Round Fruit Advancements
This season, Oaxaca, despite facing early fruit yield challenges, is extending its normal season (the reasons for which are not entirely clear to me) and will continue offering fruit through the end of May. While volumes from Oaxaca have diminished, the fruit from this region, combined with Chiapas fruit, will bridge the gap until Nayarit’s season begins. The fruit is still on the smaller side, with average counts of 9-10-12, but once again, we’re managing to offer just enough large fruit. I understand that the concept of “just enough” can be subjective, but I trust you catch my drift!

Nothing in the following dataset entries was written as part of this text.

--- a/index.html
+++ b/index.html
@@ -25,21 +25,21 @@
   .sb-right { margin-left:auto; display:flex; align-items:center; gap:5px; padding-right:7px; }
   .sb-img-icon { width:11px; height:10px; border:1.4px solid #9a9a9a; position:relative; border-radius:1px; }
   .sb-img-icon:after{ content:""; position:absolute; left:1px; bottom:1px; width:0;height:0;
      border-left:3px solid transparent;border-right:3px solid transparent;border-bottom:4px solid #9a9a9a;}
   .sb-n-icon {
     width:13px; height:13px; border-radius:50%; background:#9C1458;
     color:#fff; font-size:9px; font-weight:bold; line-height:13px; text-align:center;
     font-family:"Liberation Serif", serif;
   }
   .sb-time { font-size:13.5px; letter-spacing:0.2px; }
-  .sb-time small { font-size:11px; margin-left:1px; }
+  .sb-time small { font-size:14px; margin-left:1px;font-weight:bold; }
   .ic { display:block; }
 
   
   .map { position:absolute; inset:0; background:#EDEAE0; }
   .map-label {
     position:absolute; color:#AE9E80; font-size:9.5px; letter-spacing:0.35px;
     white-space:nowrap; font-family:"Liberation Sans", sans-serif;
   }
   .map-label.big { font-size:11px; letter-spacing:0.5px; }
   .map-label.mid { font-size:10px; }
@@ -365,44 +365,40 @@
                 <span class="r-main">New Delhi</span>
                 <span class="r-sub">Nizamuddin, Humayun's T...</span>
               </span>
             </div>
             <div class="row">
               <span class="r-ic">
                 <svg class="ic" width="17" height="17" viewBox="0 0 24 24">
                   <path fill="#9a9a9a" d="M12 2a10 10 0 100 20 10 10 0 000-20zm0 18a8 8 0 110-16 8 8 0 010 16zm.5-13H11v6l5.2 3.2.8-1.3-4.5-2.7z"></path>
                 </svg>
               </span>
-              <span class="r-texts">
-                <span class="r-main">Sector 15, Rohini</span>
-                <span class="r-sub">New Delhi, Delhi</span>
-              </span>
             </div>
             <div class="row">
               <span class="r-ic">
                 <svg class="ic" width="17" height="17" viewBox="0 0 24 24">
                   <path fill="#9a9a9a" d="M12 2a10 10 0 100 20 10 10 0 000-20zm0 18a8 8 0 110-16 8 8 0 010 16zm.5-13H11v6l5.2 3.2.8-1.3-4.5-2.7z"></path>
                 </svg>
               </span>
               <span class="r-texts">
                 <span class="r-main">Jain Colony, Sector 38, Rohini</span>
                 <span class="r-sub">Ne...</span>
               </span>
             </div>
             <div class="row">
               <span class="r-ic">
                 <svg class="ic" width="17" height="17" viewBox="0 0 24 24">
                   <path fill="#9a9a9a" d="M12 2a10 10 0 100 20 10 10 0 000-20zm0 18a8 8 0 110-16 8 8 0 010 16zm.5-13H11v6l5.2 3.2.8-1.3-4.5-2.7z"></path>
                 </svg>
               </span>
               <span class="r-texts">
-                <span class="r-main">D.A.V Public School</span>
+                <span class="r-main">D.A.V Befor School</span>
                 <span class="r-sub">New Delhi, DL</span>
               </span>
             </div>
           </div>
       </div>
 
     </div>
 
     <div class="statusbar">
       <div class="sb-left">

The southern trucking situation, which has been a significant problem for weeks, has somewhat improved as most conventional packhouses in the south are now closed, freeing up more trucks. Hopefully, the numerous roadblocks will also subside, allowing fruit to reach the border with greater precision and timing.

In essence, transitions are inherently challenging, but together, we will navigate through and make it work.

Nayarit & June “Bloom” with Promotions

On the other side of the transition lies more volume, a greater variety (including Crespo Organic Mango Queen Specialty Mangoes!), and overall more #MangoJoy for all of us. We’re anticipating hitting our target for Summer Mango Mania, with dates firmly locked in from June 15th to July 31st, and some promotions even kicking off as early as the first week of June!

The greatest lesson learned from Fresh Fest is that despite the challenges, it’s been a positive and prosperous season thus far. We expect this trend to continue, along with the inevitable challenges that come with life.